Demographic and Clinical Factors Role Identification in Stroke Risk and Subtype Prediction
- Deepak Kumar, Chaman Verma, Purushottam Sharma, Deeksha Kumari, and Zoltán Illés
The purpose of this study was to analyze the factors associated with stroke risk in a patient population comprising 4798 individuals. Using k-means clustering analysis, we identified a significant relationship between subpopulations and the degree of paralysis in stroke patients. Furthermore, we developed a machine learning model that utilized demographic and clinical factors to predict stroke subtypes, achieving an impressive overall accuracy rate of 86%. The crucial determinants for classifying the stroke subtype were found to be the patient's neurological condition, consciousness and memory, body mass index (BMI), glucose levels, and risk score. To gain deeper insights into the interrelationships among different variables, we applied principal component analysis (PCA) to the target attribute of stroke (TOS). The PCA analysis revealed five key principal components that shed light on the underlying dynamics.
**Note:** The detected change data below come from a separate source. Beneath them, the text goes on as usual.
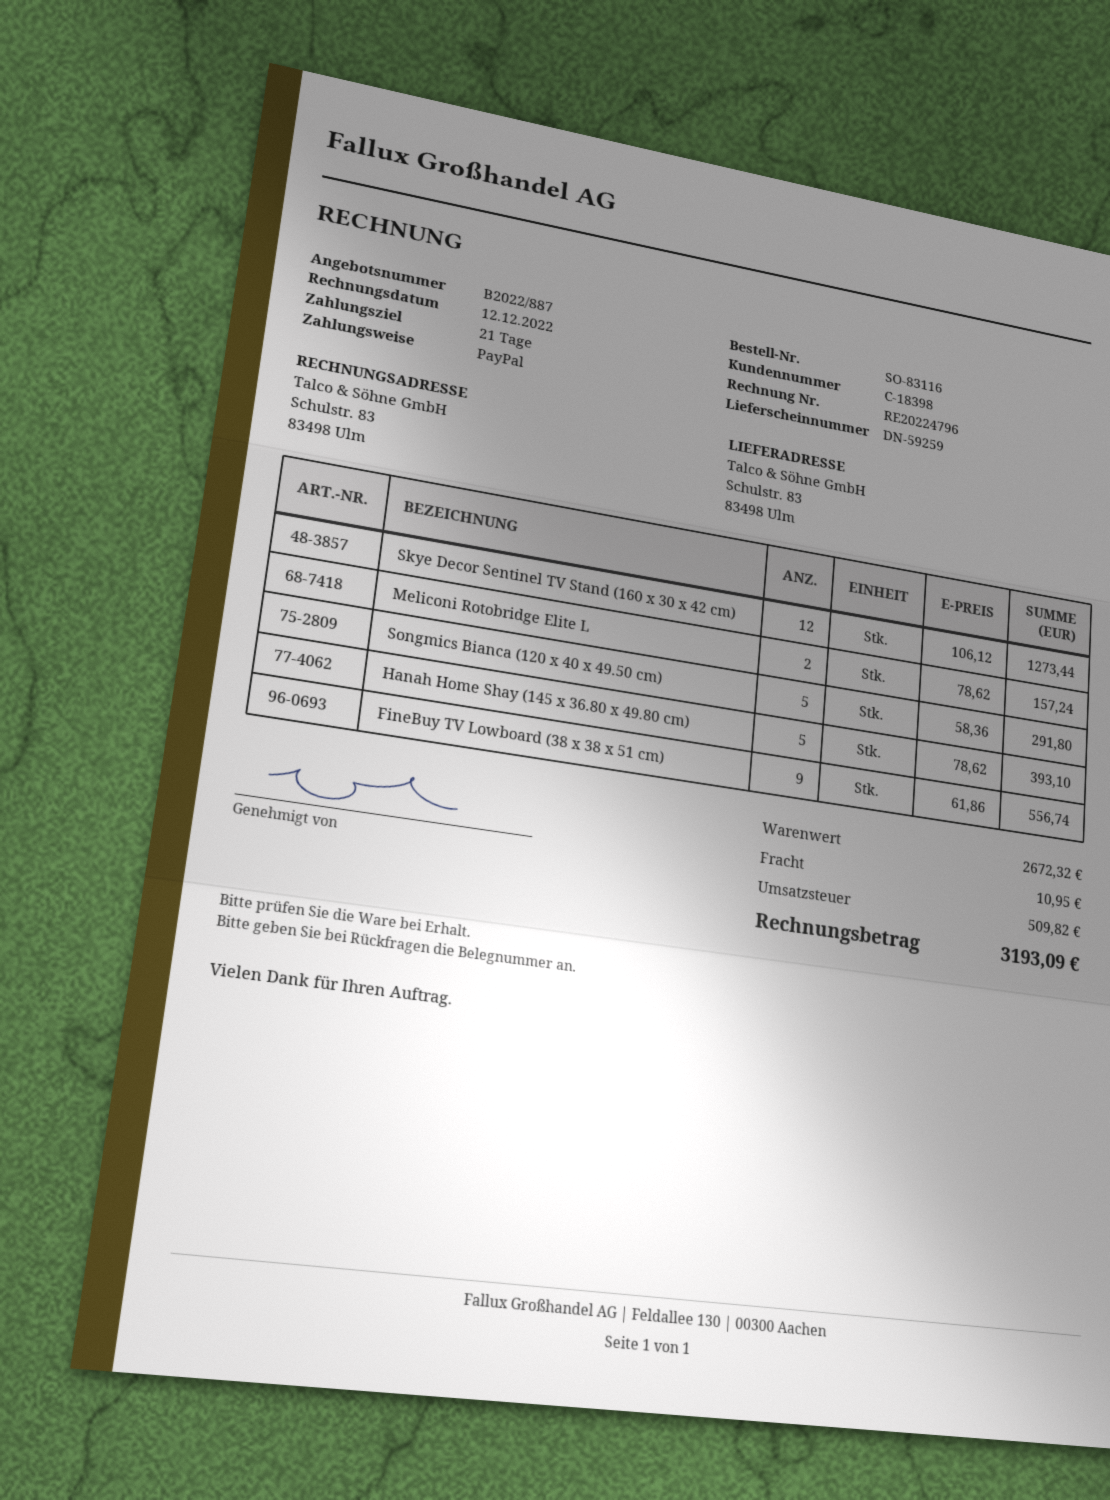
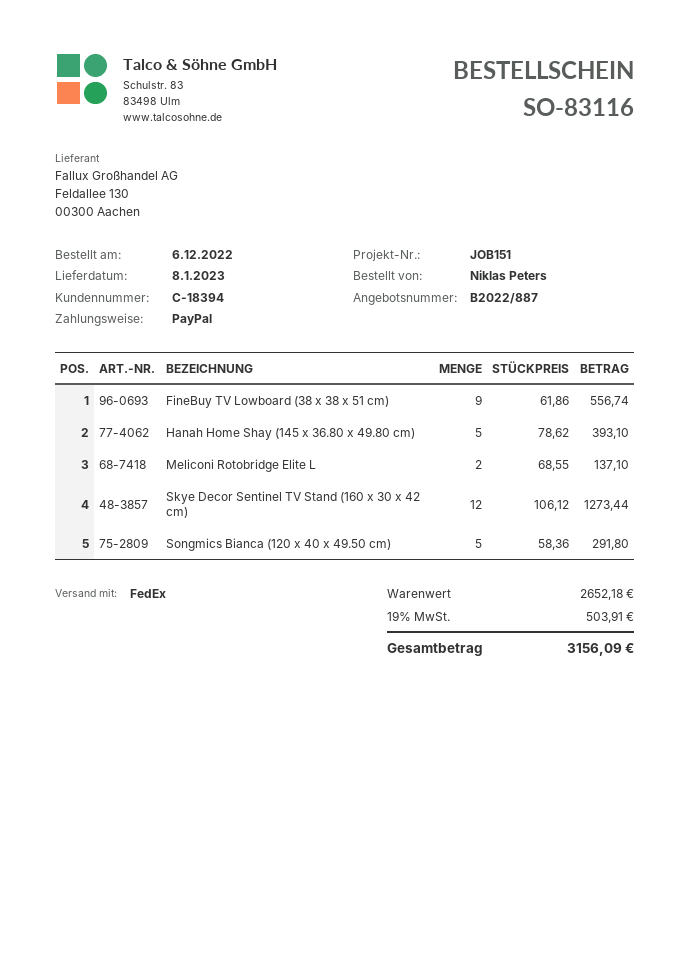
customer number: C-18398 -> C-18394
Meliconi Rotobridge Elite L: 2 x 78.62 = 157.24 -> 2 x 68.55 = 137.10
subtotal: 2672.32 -> 2652.18
shipping: 10.95 -> none
tax: 509.82 -> 503.91
total: 3193.09 -> 3156.09

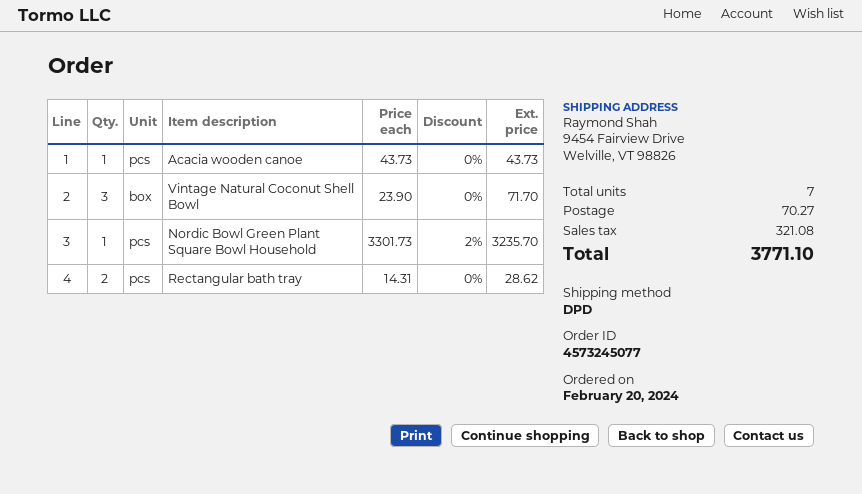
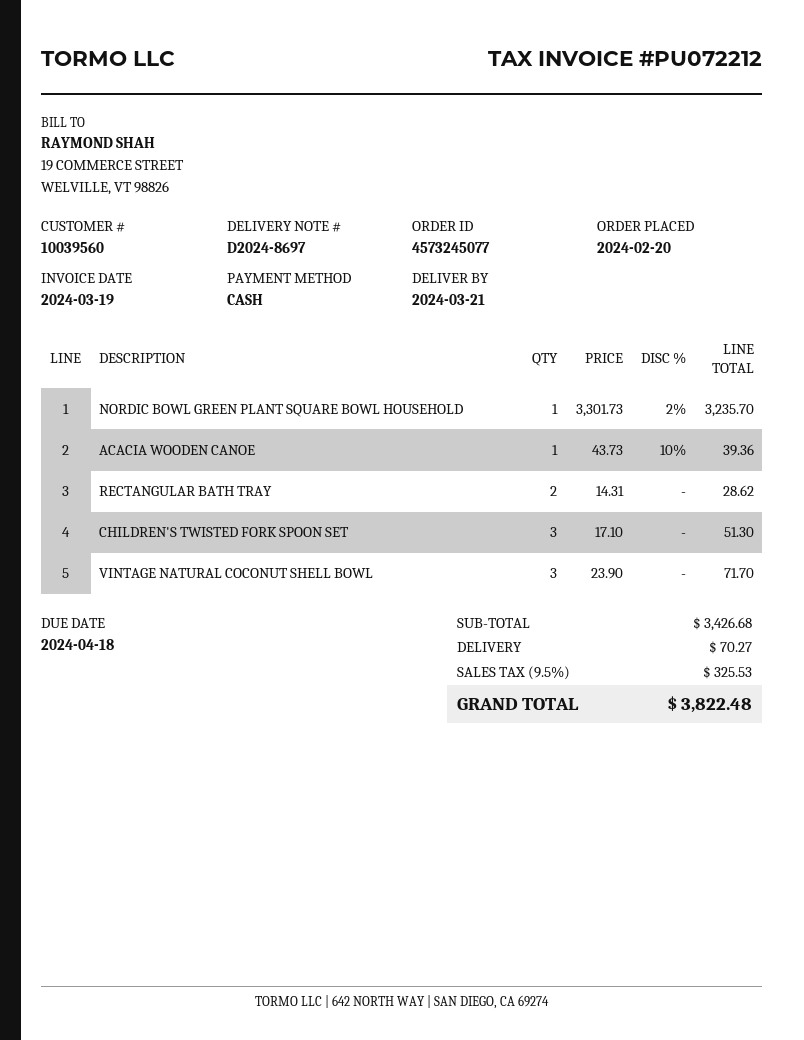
Acacia wooden canoe: 1 x 43.73 = 43.73 -> 1 x 43.73 - 10% = 39.36
CHILDREN'S TWISTED FORK SPOON SET: none -> 3 x 17.10 = 51.30
tax: 321.08 -> 325.53
total: 3771.10 -> 3822.48

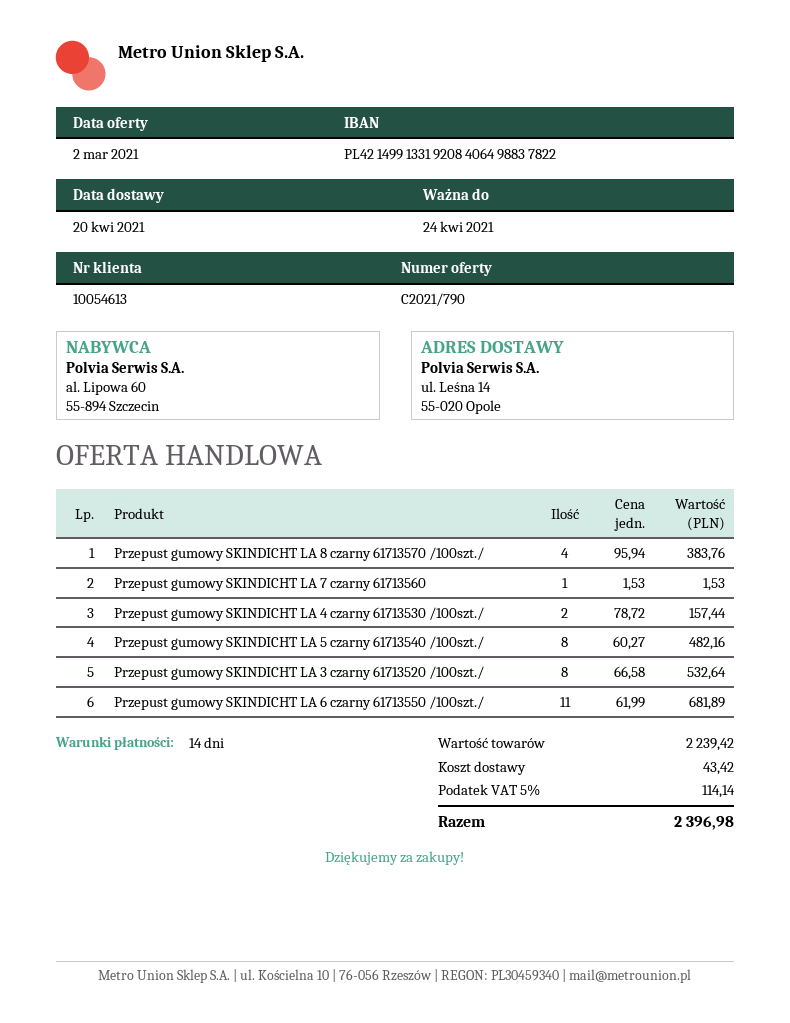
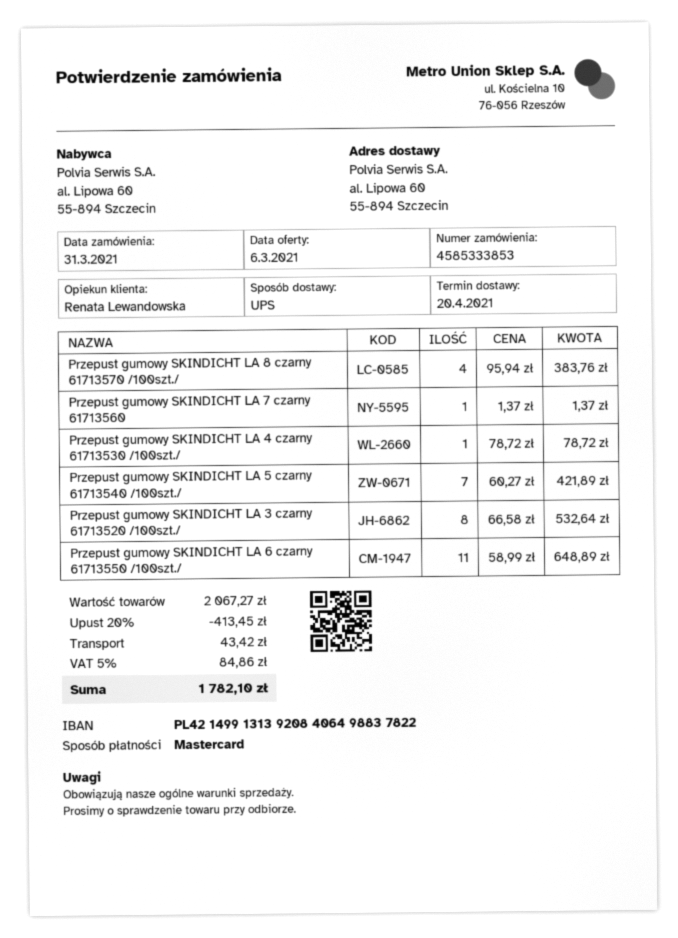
quote date: 2021-03-02 -> 2021-03-06
bank account: PL42149913319208406498837822 -> PL42149913139208406498837822
ship to: ul. Leśna 14, 55-020 Opole -> al. Lipowa 60, 55-894 Szczecin
Przepust gumowy SKINDICHT LA 7 czarny 61713560: 1 x 1.53 = 1.53 -> 1 x 1.37 = 1.37
Przepust gumowy SKINDICHT LA 4 czarny 61713530 /100szt./: 2 x 78.72 = 157.44 -> 1 x 78.72 = 78.72
Przepust gumowy SKINDICHT LA 5 czarny 61713540 /100szt./: 8 x 60.27 = 482.16 -> 7 x 60.27 = 421.89
Przepust gumowy SKINDICHT LA 6 czarny 61713550 /100szt./: 11 x 61.99 = 681.89 -> 11 x 58.99 = 648.89
subtotal: 2239.42 -> 2067.27
discount: none -> 20% = 413.45
tax: 5% = 114.14 -> 5% = 84.86
total: 2396.98 -> 1782.10

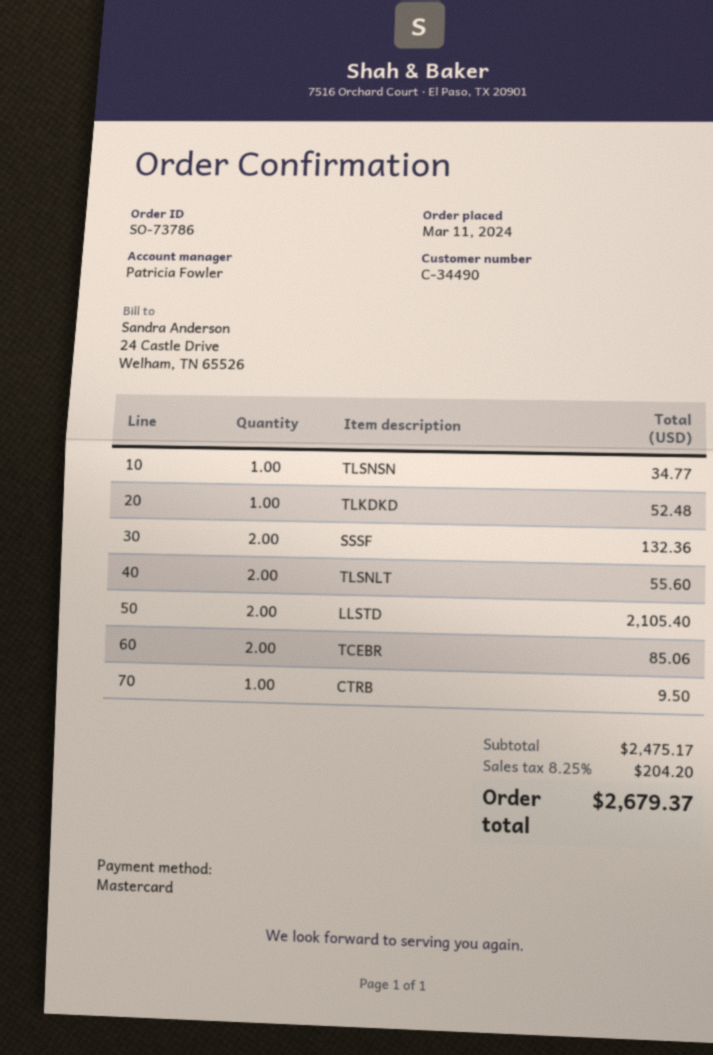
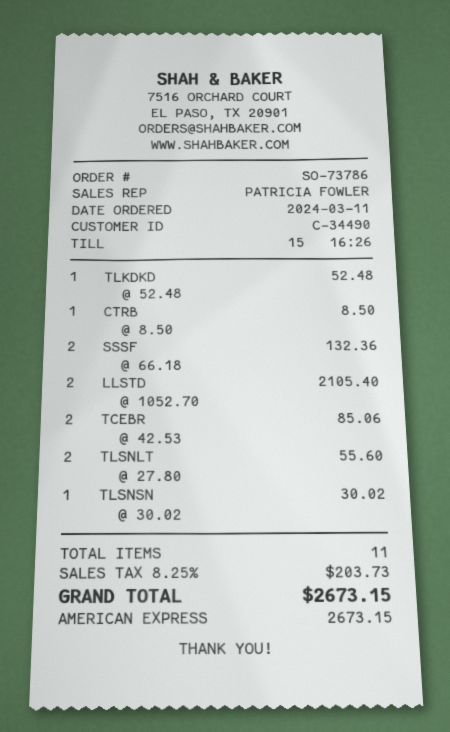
payment method: Mastercard -> American Express
TLSNSN: 1 for 34.77 -> 1 for 30.02
CTRB: 1 for 9.50 -> 1 for 8.50
tax: 8.25% = 204.20 -> 8.25% = 203.73
total: 2679.37 -> 2673.15

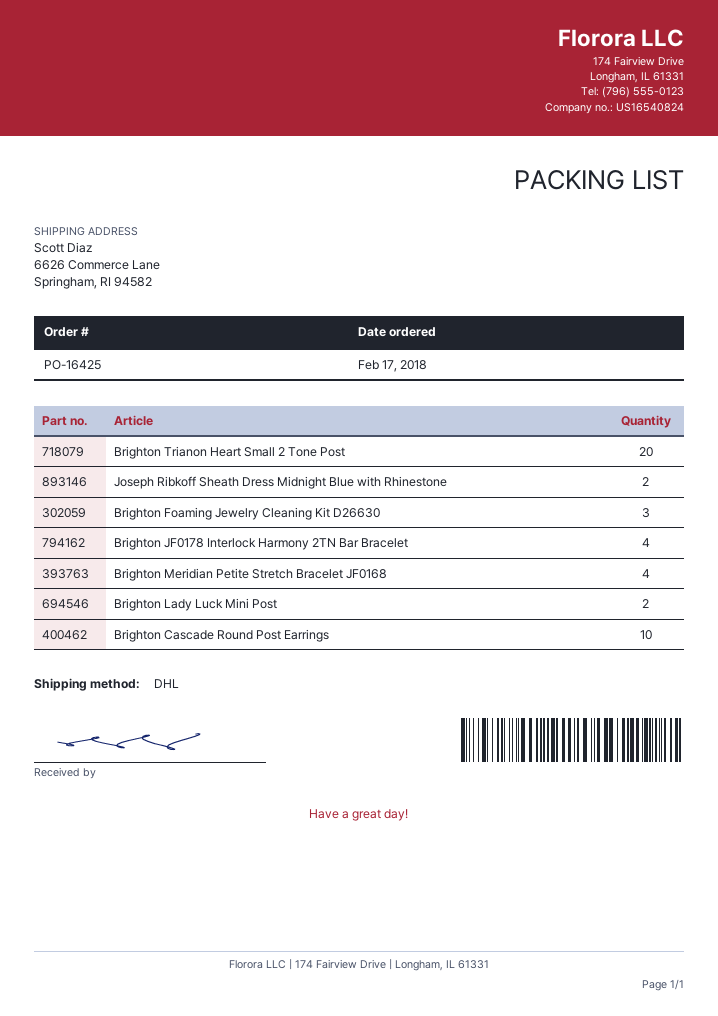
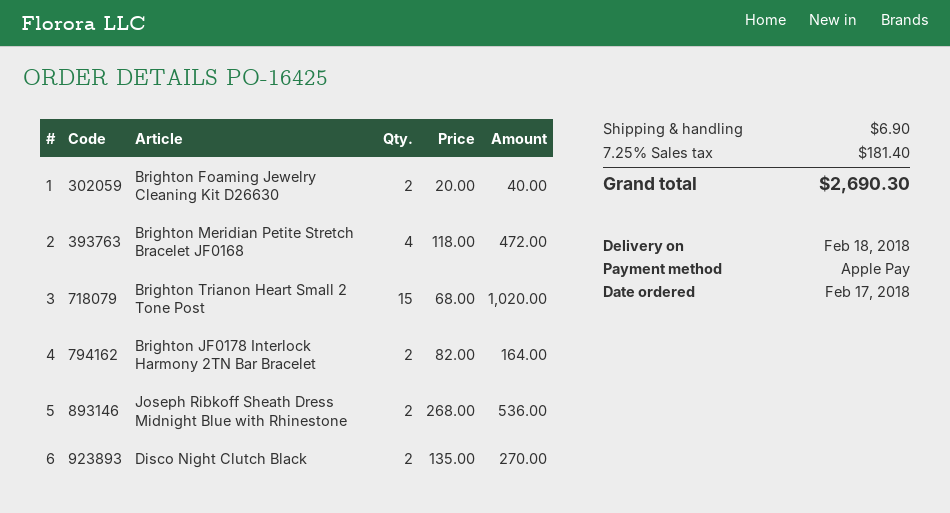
Brighton Trianon Heart Small 2 Tone Post: 20 -> 15
Brighton Foaming Jewelry Cleaning Kit D26630: 3 -> 2
Brighton JF0178 Interlock Harmony 2TN Bar Bracelet: 4 -> 2
Brighton Lady Luck Mini Post: 2 -> none
Brighton Cascade Round Post Earrings: 10 -> none
Disco Night Clutch Black: none -> 2

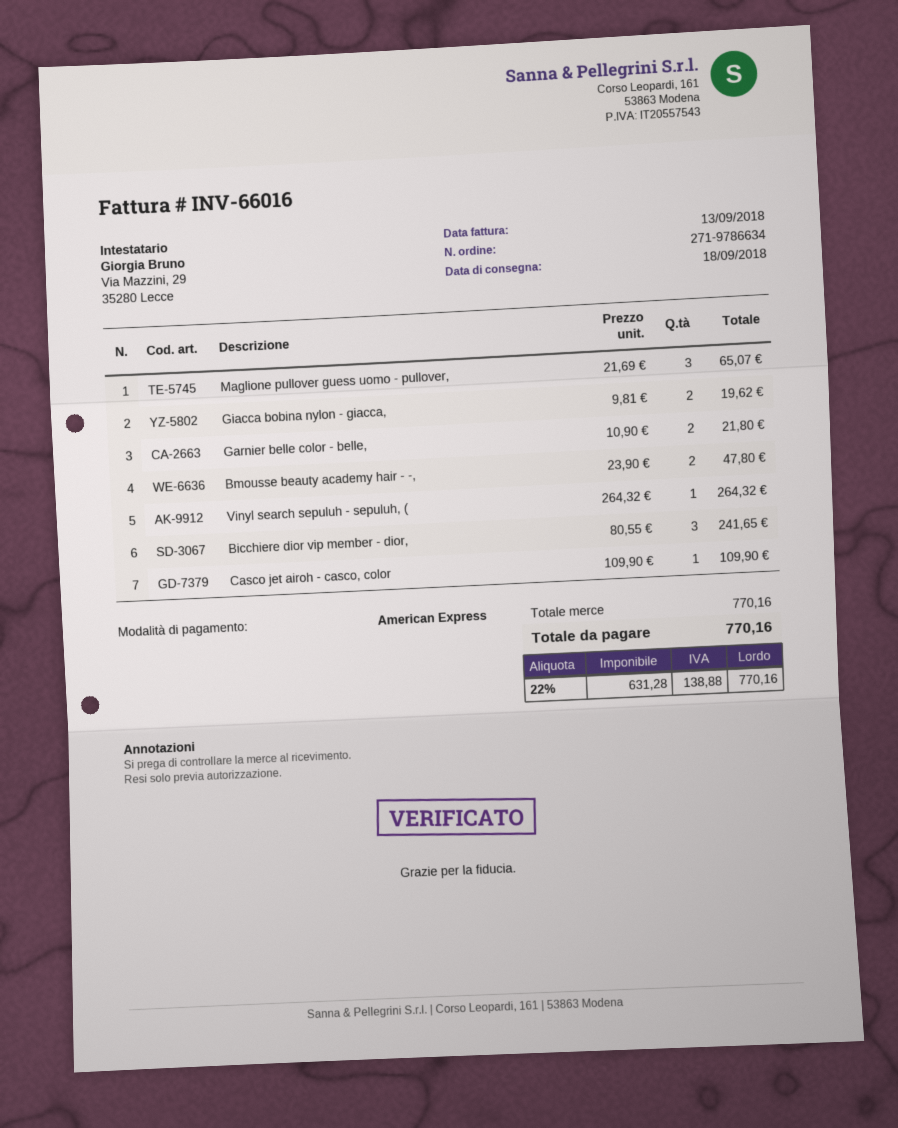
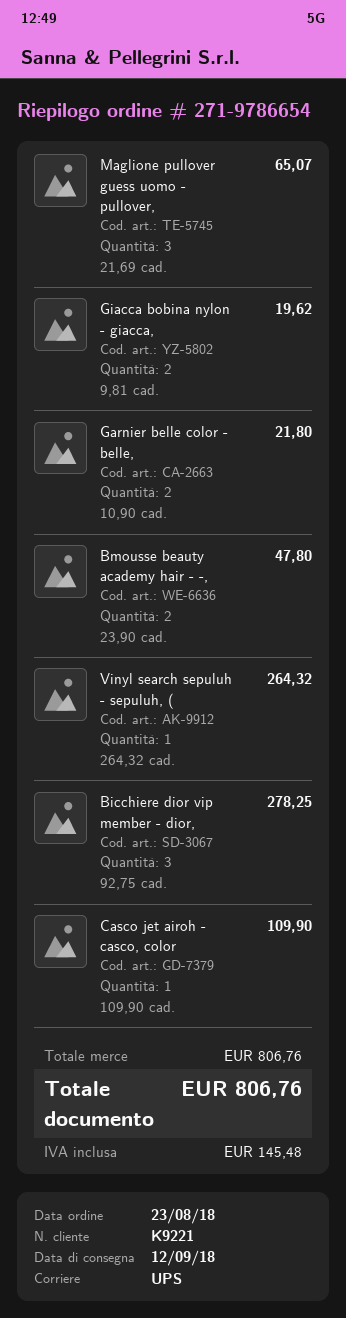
order number: 271-9786634 -> 271-9786654
delivery date: 2018-09-18 -> 2018-09-12
Bicchiere dior vip member - dior,: 3 x 80.55 = 241.65 -> 3 x 92.75 = 278.25
subtotal: 770.16 -> 806.76
tax: 138.88 -> 145.48
total: 770.16 -> 806.76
Specifically, age, cholesterol, glucose, diastolic blood pressure, and modified Rankin Scale (MRS) strongly influenced PC2. Conversely, risk score, MRS, systolic blood pressure, not specified abbreviation (nhiss), and diastolic blood pressure had a strong impact on PC1. In summary, this study contributes to the understanding of stroke risk factors by highlighting the relationship between subpopulations and paralysis severity. Moreover, the developed machine learning model demonstrates promising accuracy in predicting stroke subtypes based on key demographic and clinical factors. The findings obtained through PCA provide valuable insights into the interplay among different variables, emphasizing the influence of specific factors on principal components PC1 and PC2.